LD FAQ

Q: Where is the LongDistances software available for download?

A: The newest version can be downloaded from the Hubbell Lab Website.

Q: Why that name?

A: Many years ago, a simple program to estimate inter-spin distances from dipolar broadening was released and called ShortDistances. As the name implies, it was only useful for relatively short distances (<25A). After we obtained pulse instrumentation and started doing DEER, much longer distances could be measured accurately. It was only natural to call it LongDistances for symmetry. The name intentionally does not include terms such as DEER, PDS, or Peldor to remain neutral in the current naming heterogeneity of the method.

Q: Are there any instructions or tutorials?

Online help is available.

Q: Why don't you use SI units?

A: We are aware that customary units show regional variations. While the US still clings to e.g. Angstroms and Gauss, the rest of the world has adapted SI units such as nm and Tesla. LongDistances currently uses Angstroms for Distance units. If there is sufficient demand, user selectable units might be implemented in the future. Still, I expect that the typical user is sufficiently skilled to correctly apply a factor of ten if needed.

Q: What are some limitations of the program?

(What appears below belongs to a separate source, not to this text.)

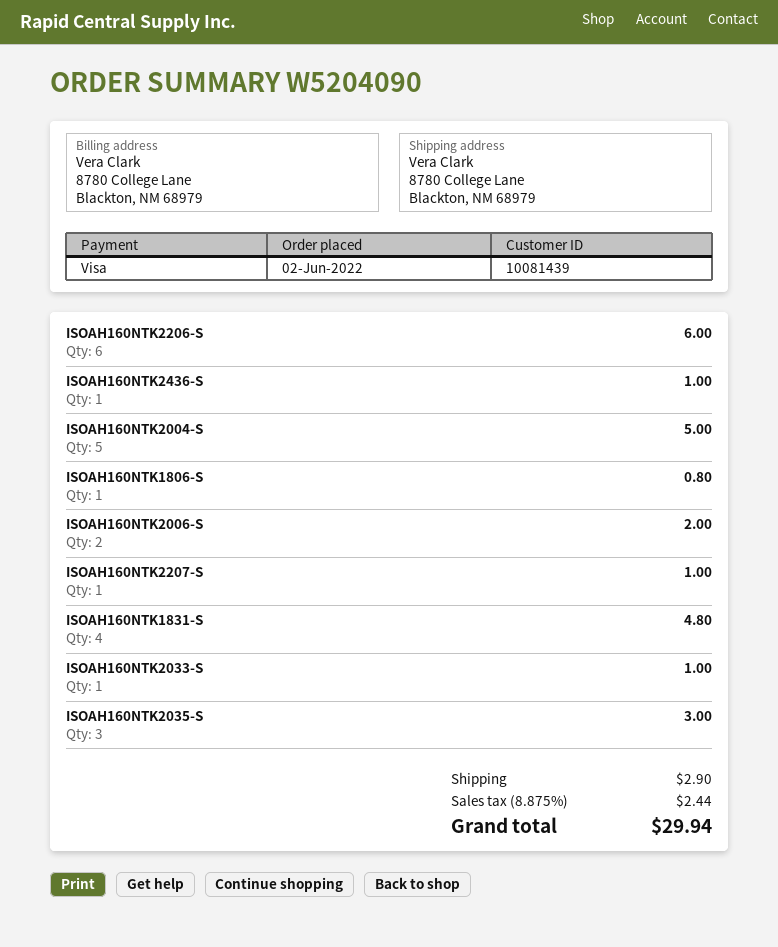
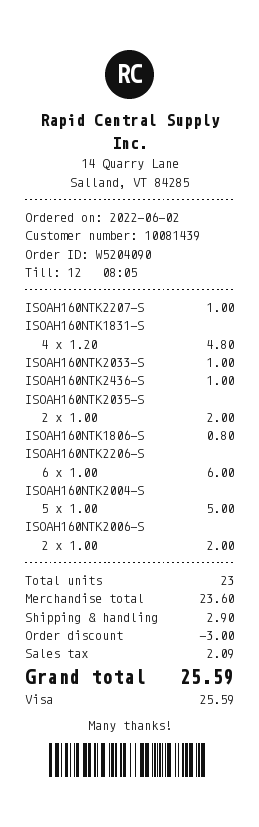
ISOAH160NTK2035-S: 3 for 3.00 -> 2 for 2.00
discount: none -> 3.00
tax: 2.44 -> 2.09
total: 29.94 -> 25.59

A: The program is designed to analyze pairwise interspin distances in the presence of a background of randomly arranged other radicals, such as typically encountered in doubly-labeled dilute proteins (or homodimers of singly labeled proteins). A rich selection of background models is available. If the data is poor (too short, too noisy), no algorithm can get reliable results. Garbage in, garbage out!

The program is not designed to analyze data for more complicated scenarios (This list is probably incomplete)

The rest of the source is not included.